The IT system must also be able to store best-practice protocols that help identify gaps in care, and patients need access to online portals.

It's been a journey and not a cheap one due to the investment in technology. 

"Sharing among care providers within community -- primary care, home health, orthopods and cardiologists -- that is missing right now," Fox said. "We're in the discovery stage."

The reason for taking on the work and the expense is the potential to slow rising costs in the healthcare system. 

If the current trend in medical inflation continues, Fox said, the cost of care in Vermont by 2025 could be more than 50 percent of an average Vermont resident's income. 

"For us, the benefit is the belief that the cost of healthcare is not sustainable," she said. "To be good stewards of the health system in the state, we feel it's something that needs to be addressed."

Nebraska also has a health information exchange that can be accessed by providers and physicians.

The Nebraska Health Information Initiative works with Blue Cross Blue Shield of Nebraska for predictive modeling to identify high-cost, high-need patients, according to Susan Beaton, vice president of Provider Services Care Management and Risk at Blue Cross Blue Shield Nebraska, who also spoke at ANI.

BCBS Nebraska has over 200 value-based contracts.
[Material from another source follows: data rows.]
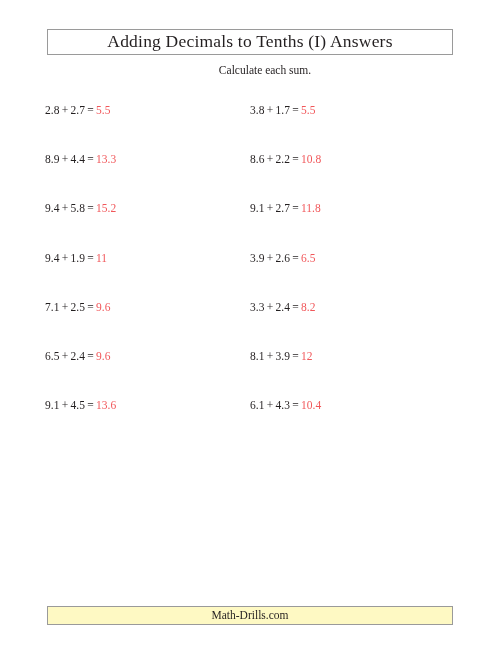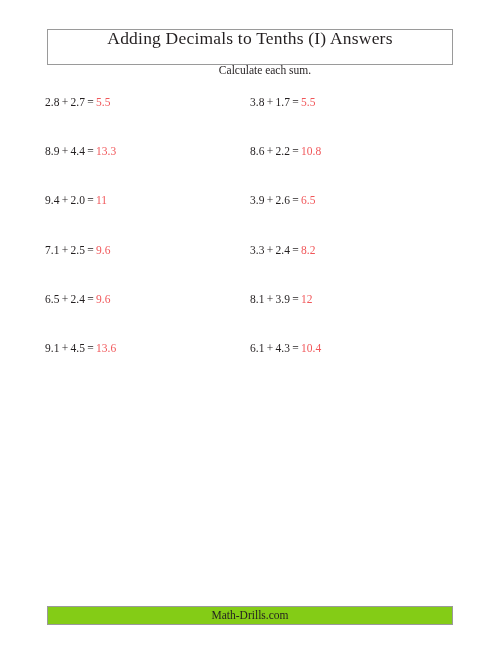--- a/index.html
+++ b/index.html
@@ -23,24 +23,25 @@
     width: 500px;
     height: 647px;
   }
 
   
   .title-box {
     position: absolute;
     left: 47px;
     top: 29px;
     width: 406px;
-    height: 36px;
+    height: 26px;
     border: 1px solid #9a9a9a;
     box-sizing: border-box;
     display: flex;
+    align-items: center;
     justify-content: center;
     background: #ffffff;
   }
   .title-text {
     font-size: 17.5px;
     line-height: 1;
     letter-spacing: 0.2px;
     color: #231f20;
     white-space: nowrap;
   }
@@ -63,21 +64,21 @@
     left: 0;
     top: 88px;
     width: 500px;
   }
   .prow {
     position: relative;
     height: 49.2px;
   }
   .pcell {
     position: absolute;
-    top: 8px;
+    top: 16px;
     font-size: 11.5px;
     line-height: 1.2;
     white-space: nowrap;
     color: #231f20;
   }
   .pcell.col-left  { left: 45px; }
   .pcell.col-right { left: 250px; }
 
   .expr { color: #231f20; }
   .eq   { color: #231f20; }
@@ -88,21 +89,21 @@
     position: absolute;
     left: 47px;
     top: 606px;
     width: 406px;
     height: 19px;
     border: 1px solid #9a9a9a;
     box-sizing: border-box;
     display: flex;
     align-items: center;
     justify-content: center;
-    background: #84cc16;
+    background: #fef9c3;
   }
   .footer-text {
     font-size: 11.5px;
     line-height: 1;
     color: #231f20;
     white-space: nowrap;
   }
 </style>
 </head>
 <body>
@@ -118,21 +119,25 @@
   <div class="problems">
       <div class="prow">
         <div class="pcell col-left"><span class="expr">2.8</span> <span class="expr">+</span> <span class="expr">2.7</span> <span class="eq">=</span> <span class="ans">5.5</span></div>
         <div class="pcell col-right"><span class="expr">3.8</span> <span class="expr">+</span> <span class="expr">1.7</span> <span class="eq">=</span> <span class="ans">5.5</span></div>
       </div>
       <div class="prow">
         <div class="pcell col-left"><span class="expr">8.9</span> <span class="expr">+</span> <span class="expr">4.4</span> <span class="eq">=</span> <span class="ans">13.3</span></div>
         <div class="pcell col-right"><span class="expr">8.6</span> <span class="expr">+</span> <span class="expr">2.2</span> <span class="eq">=</span> <span class="ans">10.8</span></div>
       </div>
       <div class="prow">
-        <div class="pcell col-left"><span class="expr">9.4</span> <span class="expr">+</span> <span class="expr">2.0</span> <span class="eq">=</span> <span class="ans">11</span></div>
+        <div class="pcell col-left"><span class="expr">9.4</span> <span class="expr">+</span> <span class="expr">5.8</span> <span class="eq">=</span> <span class="ans">15.2</span></div>
+        <div class="pcell col-right"><span class="expr">9.1</span> <span class="expr">+</span> <span class="expr">2.7</span> <span class="eq">=</span> <span class="ans">11.8</span></div>
+      </div>
+      <div class="prow">
+        <div class="pcell col-left"><span class="expr">9.4</span> <span class="expr">+</span> <span class="expr">1.9</span> <span class="eq">=</span> <span class="ans">11</span></div>
         <div class="pcell col-right"><span class="expr">3.9</span> <span class="expr">+</span> <span class="expr">2.6</span> <span class="eq">=</span> <span class="ans">6.5</span></div>
       </div>
       <div class="prow">
         <div class="pcell col-left"><span class="expr">7.1</span> <span class="expr">+</span> <span class="expr">2.5</span> <span class="eq">=</span> <span class="ans">9.6</span></div>
         <div class="pcell col-right"><span class="expr">3.3</span> <span class="expr">+</span> <span class="expr">2.4</span> <span class="eq">=</span> <span class="ans">8.2</span></div>
       </div>
       <div class="prow">
         <div class="pcell col-left"><span class="expr">6.5</span> <span class="expr">+</span> <span class="expr">2.4</span> <span class="eq">=</span> <span class="ans">9.6</span></div>
         <div class="pcell col-right"><span class="expr">8.1</span> <span class="expr">+</span> <span class="expr">3.9</span> <span class="eq">=</span> <span class="ans">12</span></div>
       </div>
One large organization is taking on downside risk with a Medicare ACO, Beaton said.

More than three years ago, Blue Cross Blue Shield Nebraska moved into comprehensive care management by looking at quality measures, HEDIS scores, gaps in care, and quality. 
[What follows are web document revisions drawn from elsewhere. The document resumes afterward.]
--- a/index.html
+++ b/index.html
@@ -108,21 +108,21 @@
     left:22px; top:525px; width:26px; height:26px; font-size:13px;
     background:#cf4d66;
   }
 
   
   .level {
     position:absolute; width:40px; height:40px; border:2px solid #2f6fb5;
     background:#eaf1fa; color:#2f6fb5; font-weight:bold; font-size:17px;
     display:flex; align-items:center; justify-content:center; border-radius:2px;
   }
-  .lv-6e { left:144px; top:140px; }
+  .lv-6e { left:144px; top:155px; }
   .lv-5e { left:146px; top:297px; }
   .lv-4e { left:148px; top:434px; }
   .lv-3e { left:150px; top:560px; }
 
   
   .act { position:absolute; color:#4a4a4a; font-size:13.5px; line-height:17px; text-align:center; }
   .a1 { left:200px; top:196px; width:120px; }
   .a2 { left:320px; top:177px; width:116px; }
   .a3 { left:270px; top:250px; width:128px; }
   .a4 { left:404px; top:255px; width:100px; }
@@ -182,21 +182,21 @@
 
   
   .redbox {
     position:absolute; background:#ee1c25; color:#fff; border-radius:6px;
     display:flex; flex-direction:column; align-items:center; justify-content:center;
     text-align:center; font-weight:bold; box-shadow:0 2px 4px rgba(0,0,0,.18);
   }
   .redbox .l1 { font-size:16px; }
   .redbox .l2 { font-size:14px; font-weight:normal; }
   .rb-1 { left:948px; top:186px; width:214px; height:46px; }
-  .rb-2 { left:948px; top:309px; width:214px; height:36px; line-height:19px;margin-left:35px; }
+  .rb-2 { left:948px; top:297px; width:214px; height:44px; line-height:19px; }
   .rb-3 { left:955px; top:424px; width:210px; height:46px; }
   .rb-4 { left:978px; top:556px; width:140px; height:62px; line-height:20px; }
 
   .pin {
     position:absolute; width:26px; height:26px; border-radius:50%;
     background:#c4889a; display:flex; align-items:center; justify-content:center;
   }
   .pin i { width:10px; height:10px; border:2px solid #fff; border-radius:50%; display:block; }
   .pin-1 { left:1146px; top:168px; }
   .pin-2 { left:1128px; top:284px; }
Blue Cross Blue Shield began working with 3M, which provided patient data on a dashboard, starting with claims data. It now gives providers a history of all of the hospital, emergency room or specialist visits. 

The collaborative value-based program has generated savings of about $5,700 per member per year for those categorized in the persistent high-needs group and receiving an intervention, Beaton said. 

Seth Frazier, former chief transformation officer for Evolent and now chief strategy officer at Henry Ford Health System, said he sees more and more payers looking to align with providers. 

There's also a renewed interest in providers sponsoring plans, but they've run into financial challenges.

"They want to move forward on value, they're prepared to invest," Frazier said. "They're frustrated there's not enough economic yield."

If payers see that providers can drive value, then the payers can use the partnership to drive the trend, he said. 

"That's the virtuous cycle we're shooting for," Frazier said. "The question in these contracts is always long-term sustainability. For contracts to give enough financial return (requires) providers to invest in analytics. For payers, it's really to try and think through a multi-year path for providers to get to two-sided risk."